What is the cardinality of \lvert \mathcal{A} \times \mathcal{B} \times \mathcal{C} \rvert?
\mathcal{A} = \{a, b, c\}, \ \mathcal{B} = \{1, 2\}, \ \mathcal{C} = \{\text{I}, \text{II}, \text{III}\}
The cardinality of the Cartesian product \mathcal{A} \times \mathcal{B} \times \mathcal{C} is the product of the cardinalities of the individual sets:
\begin{align*} \lvert \mathcal{A} \times \mathcal{B} \times \mathcal{C} \rvert &= \lvert \mathcal{A} \rvert \cdot \lvert \mathcal{B} \rvert \cdot \lvert \mathcal{C} \rvert \\ &= 3 \cdot 2 \cdot 3 \\ &= 18 \end{align*}
What are the elements of \mathcal{A}^3?
\mathcal{A} = \{1,2\}
The correct answer is \{ (1,1,1), (1,1,2), (1,2,1), (1,2,2), (2,1,1), (2,1,2), (2,2,1), (2,2,2) \} because the cartesian product \mathcal{A}^3 consists of all ordered triples where each element of the triple is taken from the set \mathcal{A}.
Since \mathcal{A} has 2 elements, there are 2^3 = 8 possible ordered triples.
Suppose we have the following function f:\mathcal{A} \to \mathcal{B} defined as follows:
\mathcal{A} = \{ 0, 1, 2 \}, \ \mathcal{B} = \{ 2, 3, 4, 5 \}, \ f = \{ (0, 2), (0, 4), (1, 2), (1, 5), (2, 3) \}
Find f(2).
To find f(2), we need to look at the pairs in the function definition where the first element is 2. From the given function f, we see that the only pair with 2 as the first element is (2, 3). Therefore, f(2) = 3.
Suppose we have the following function f:\mathbb{N} \to \mathbb{Z}. What is the domain, codomain and range of this function?
The correct answer is domain: \mathbb{N}, codomain: \mathbb{Z}, range: \mathbb{N}. The function f is defined as:
f:\underbrace{\mathbb{N}}_{\text{domain}} \to \underbrace{\mathbb{Z}}_{\text{codomain}};
The range is the set of all actual outputs of the function. Since f maps natural numbers to natural numbers, the range is \mathbb{N}.
Suppose the following functions are defined:
f:\mathbb{N} \to \mathbb{Z}, \ \ g:\mathbb{R} \to \mathbb{Z}
Is f=g?
The answer is False, since the domains of f and g are different. Two functions are equal if they have the same domain, codomain, and output for every input in the domain.

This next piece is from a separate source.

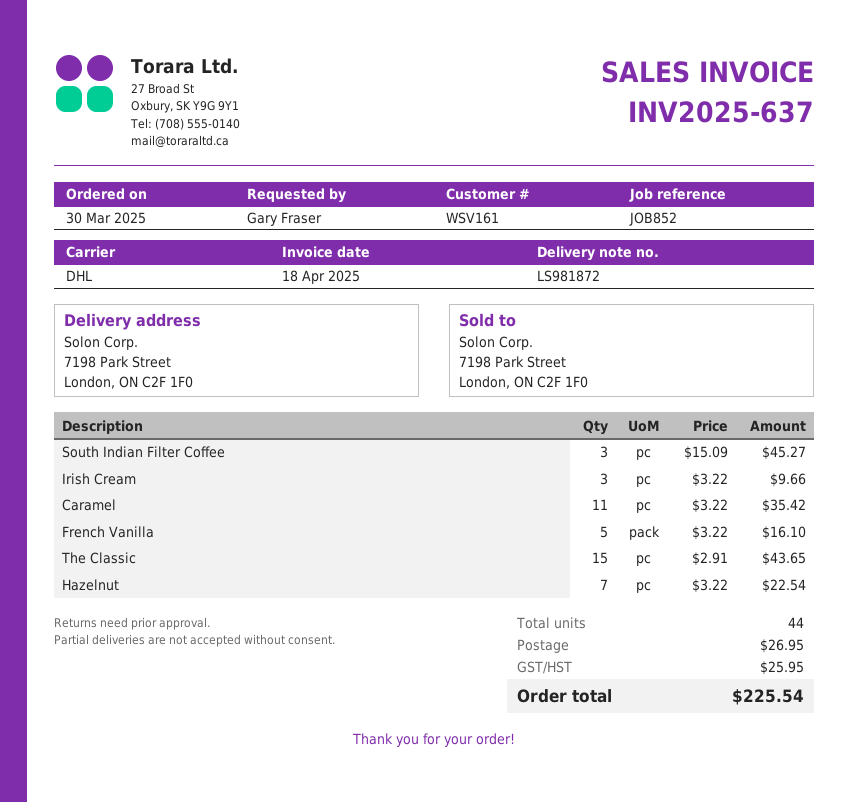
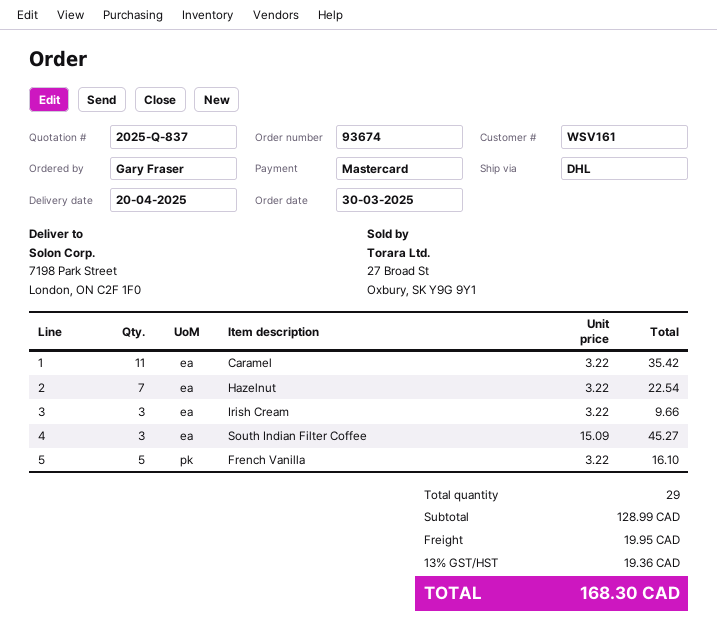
The Classic: 15 x 2.91 = 43.65 -> none
total quantity: 44 -> 29
shipping: 26.95 -> 19.95
tax: 25.95 -> 19.36
total: 225.54 -> 168.30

Given the following function f:\mathcal{A} \to \mathcal{B} with:
\mathcal{A} = \{1, 2, 3\}, \ \ \mathcal{B} = \{a, b, c, d\}
Which of the following sets represents a function f that is neither injective nor surjective?
The correct answer is the second option f = \{(1, a), (2, a), (3, b)\} because it is not injective (both 1 and 2 map to ‘a’) and not surjective (elements ‘c’ and ‘d’ in \mathcal{B} are not mapped to by any element in \mathcal{A}).
Suppose the following functions:
f: \mathbb{R} \to \mathbb{Z}, \ \ g: \mathbb{Z} \to \mathbb{N};
What is the composite function g \circ f?
The correct answer is g \circ f: \mathbb{R} \to \mathbb{N} because the output of f (which is in \mathbb{Z}) becomes the input of g (which takes inputs from \mathbb{Z}), and the output of g is in \mathbb{N}. Therefore, the composite function g \circ f takes inputs from \mathbb{R} and produces outputs in \mathbb{N}.
The function f:\mathbb{Z} \times \mathbb{Z} \to \mathbb{Z} \times \mathbb{Z} defined by f(a,b) = (a + b, a + 2b) is bijective. Find f^{-1}(a,b)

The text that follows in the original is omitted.